Would you restate every entry below word for word? Leave out the pictures.

Code change snippets
────
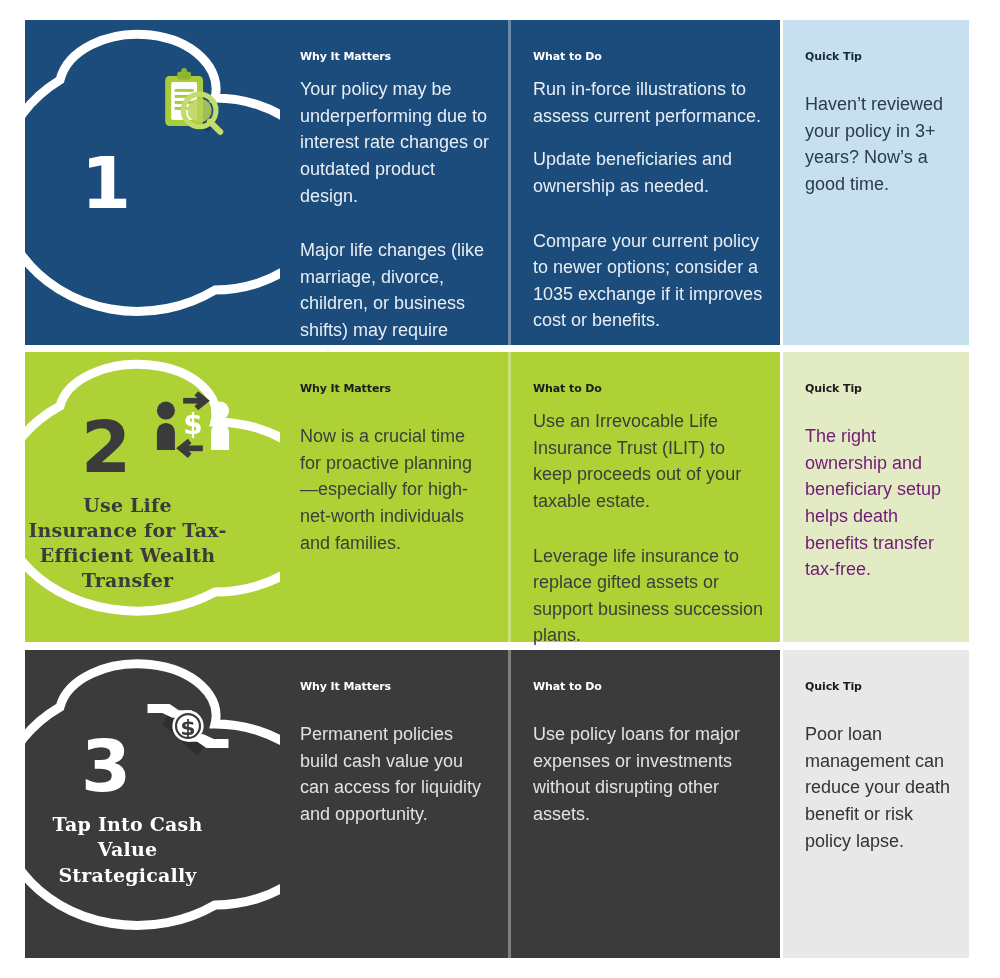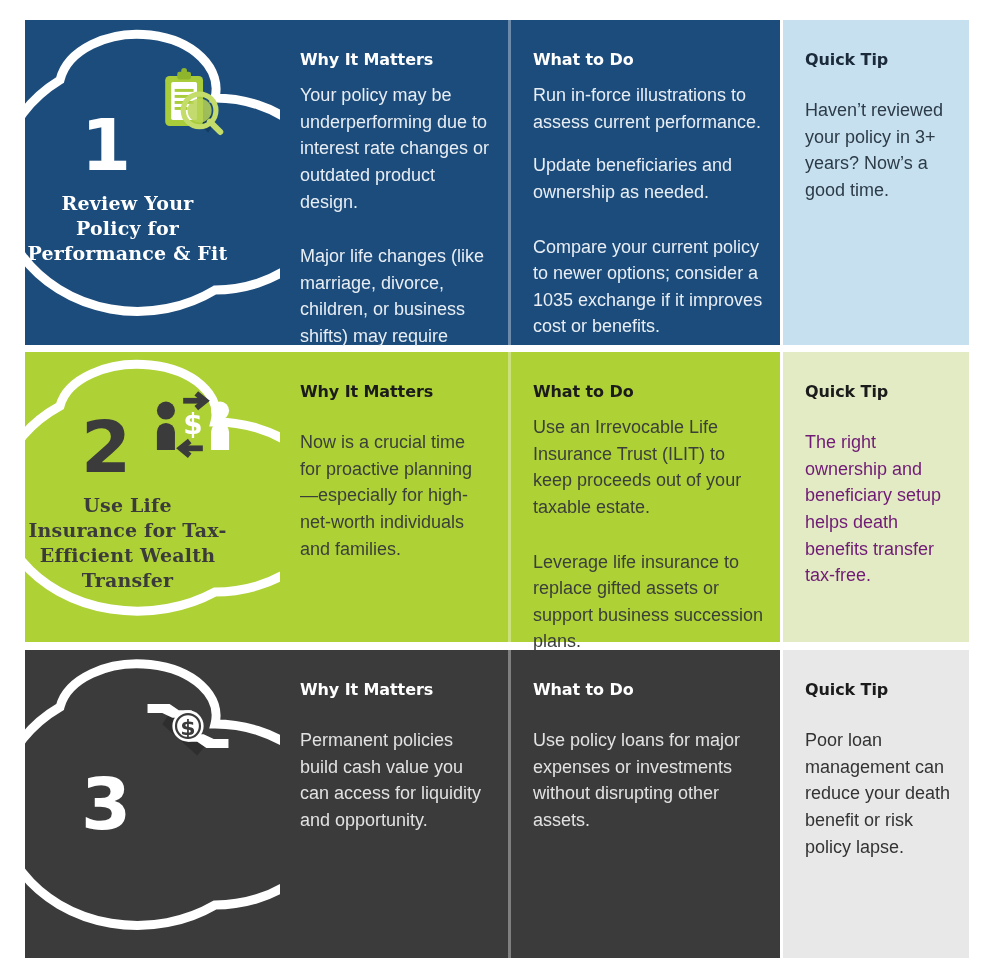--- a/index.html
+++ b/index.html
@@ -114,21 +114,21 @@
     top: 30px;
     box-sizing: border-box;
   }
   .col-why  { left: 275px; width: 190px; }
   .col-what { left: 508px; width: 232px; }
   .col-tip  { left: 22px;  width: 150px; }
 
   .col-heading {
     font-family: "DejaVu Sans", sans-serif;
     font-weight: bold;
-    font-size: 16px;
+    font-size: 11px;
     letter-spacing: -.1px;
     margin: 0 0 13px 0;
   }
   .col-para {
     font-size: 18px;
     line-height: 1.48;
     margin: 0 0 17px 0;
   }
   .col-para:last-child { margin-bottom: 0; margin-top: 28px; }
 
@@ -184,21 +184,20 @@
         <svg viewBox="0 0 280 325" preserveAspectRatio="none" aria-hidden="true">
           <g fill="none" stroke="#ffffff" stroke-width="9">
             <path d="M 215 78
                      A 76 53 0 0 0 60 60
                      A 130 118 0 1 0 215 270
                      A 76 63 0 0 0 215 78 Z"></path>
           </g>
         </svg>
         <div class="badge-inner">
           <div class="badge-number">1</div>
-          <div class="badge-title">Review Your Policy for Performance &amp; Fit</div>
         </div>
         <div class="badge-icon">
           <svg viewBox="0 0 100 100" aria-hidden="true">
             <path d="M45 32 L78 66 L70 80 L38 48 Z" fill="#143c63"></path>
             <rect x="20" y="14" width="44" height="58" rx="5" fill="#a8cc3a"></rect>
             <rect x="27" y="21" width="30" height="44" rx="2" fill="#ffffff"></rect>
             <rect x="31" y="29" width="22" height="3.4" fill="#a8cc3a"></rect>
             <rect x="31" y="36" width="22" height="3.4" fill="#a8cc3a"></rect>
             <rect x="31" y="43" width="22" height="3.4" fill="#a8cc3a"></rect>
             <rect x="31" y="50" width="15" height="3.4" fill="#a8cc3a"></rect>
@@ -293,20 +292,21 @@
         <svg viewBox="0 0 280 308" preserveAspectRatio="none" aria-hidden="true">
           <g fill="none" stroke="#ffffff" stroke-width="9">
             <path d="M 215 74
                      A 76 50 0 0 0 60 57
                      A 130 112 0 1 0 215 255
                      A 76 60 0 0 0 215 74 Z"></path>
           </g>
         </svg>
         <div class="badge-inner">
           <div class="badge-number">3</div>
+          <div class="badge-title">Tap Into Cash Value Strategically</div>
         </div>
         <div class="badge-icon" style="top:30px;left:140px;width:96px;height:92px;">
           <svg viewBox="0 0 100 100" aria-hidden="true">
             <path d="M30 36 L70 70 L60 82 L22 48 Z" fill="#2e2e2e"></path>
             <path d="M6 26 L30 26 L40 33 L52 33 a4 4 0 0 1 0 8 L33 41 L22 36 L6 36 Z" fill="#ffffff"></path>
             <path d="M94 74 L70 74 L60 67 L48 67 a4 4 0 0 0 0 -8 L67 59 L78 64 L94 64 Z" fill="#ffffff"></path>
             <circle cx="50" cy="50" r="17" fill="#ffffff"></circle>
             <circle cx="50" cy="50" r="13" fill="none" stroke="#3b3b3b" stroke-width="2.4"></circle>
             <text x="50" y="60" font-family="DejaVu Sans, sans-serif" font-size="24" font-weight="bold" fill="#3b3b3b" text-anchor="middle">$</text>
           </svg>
────
ANSWER TO THE PROBLEM >>
--- a/index.html
+++ b/index.html
@@ -114,21 +114,21 @@
     top: 30px;
     box-sizing: border-box;
   }
   .col-why  { left: 275px; width: 190px; }
   .col-what { left: 508px; width: 232px; }
   .col-tip  { left: 22px;  width: 150px; }
 
   .col-heading {
     font-family: "DejaVu Sans", sans-serif;
     font-weight: bold;
-    font-size: 16px;
+    font-size: 11px;
     letter-spacing: -.1px;
     margin: 0 0 13px 0;
   }
   .col-para {
     font-size: 18px;
     line-height: 1.48;
     margin: 0 0 17px 0;
   }
   .col-para:last-child { margin-bottom: 0; margin-top: 28px; }
 
@@ -184,21 +184,20 @@
         <svg viewBox="0 0 280 325" preserveAspectRatio="none" aria-hidden="true">
           <g fill="none" stroke="#ffffff" stroke-width="9">
             <path d="M 215 78
                      A 76 53 0 0 0 60 60
                      A 130 118 0 1 0 215 270
                      A 76 63 0 0 0 215 78 Z"></path>
           </g>
         </svg>
         <div class="badge-inner">
           <div class="badge-number">1</div>
-          <div class="badge-title">Review Your Policy for Performance &amp; Fit</div>
         </div>
         <div class="badge-icon">
           <svg viewBox="0 0 100 100" aria-hidden="true">
             <path d="M45 32 L78 66 L70 80 L38 48 Z" fill="#143c63"></path>
             <rect x="20" y="14" width="44" height="58" rx="5" fill="#a8cc3a"></rect>
             <rect x="27" y="21" width="30" height="44" rx="2" fill="#ffffff"></rect>
             <rect x="31" y="29" width="22" height="3.4" fill="#a8cc3a"></rect>
             <rect x="31" y="36" width="22" height="3.4" fill="#a8cc3a"></rect>
             <rect x="31" y="43" width="22" height="3.4" fill="#a8cc3a"></rect>
             <rect x="31" y="50" width="15" height="3.4" fill="#a8cc3a"></rect>
@@ -293,20 +292,21 @@
         <svg viewBox="0 0 280 308" preserveAspectRatio="none" aria-hidden="true">
           <g fill="none" stroke="#ffffff" stroke-width="9">
             <path d="M 215 74
                      A 76 50 0 0 0 60 57
                      A 130 112 0 1 0 215 255
                      A 76 60 0 0 0 215 74 Z"></path>
           </g>
         </svg>
         <div class="badge-inner">
           <div class="badge-number">3</div>
+          <div class="badge-title">Tap Into Cash Value Strategically</div>
         </div>
         <div class="badge-icon" style="top:30px;left:140px;width:96px;height:92px;">
           <svg viewBox="0 0 100 100" aria-hidden="true">
             <path d="M30 36 L70 70 L60 82 L22 48 Z" fill="#2e2e2e"></path>
             <path d="M6 26 L30 26 L40 33 L52 33 a4 4 0 0 1 0 8 L33 41 L22 36 L6 36 Z" fill="#ffffff"></path>
             <path d="M94 74 L70 74 L60 67 L48 67 a4 4 0 0 0 0 -8 L67 59 L78 64 L94 64 Z" fill="#ffffff"></path>
             <circle cx="50" cy="50" r="17" fill="#ffffff"></circle>
             <circle cx="50" cy="50" r="13" fill="none" stroke="#3b3b3b" stroke-width="2.4"></circle>
             <text x="50" y="60" font-family="DejaVu Sans, sans-serif" font-size="24" font-weight="bold" fill="#3b3b3b" text-anchor="middle">$</text>
           </svg>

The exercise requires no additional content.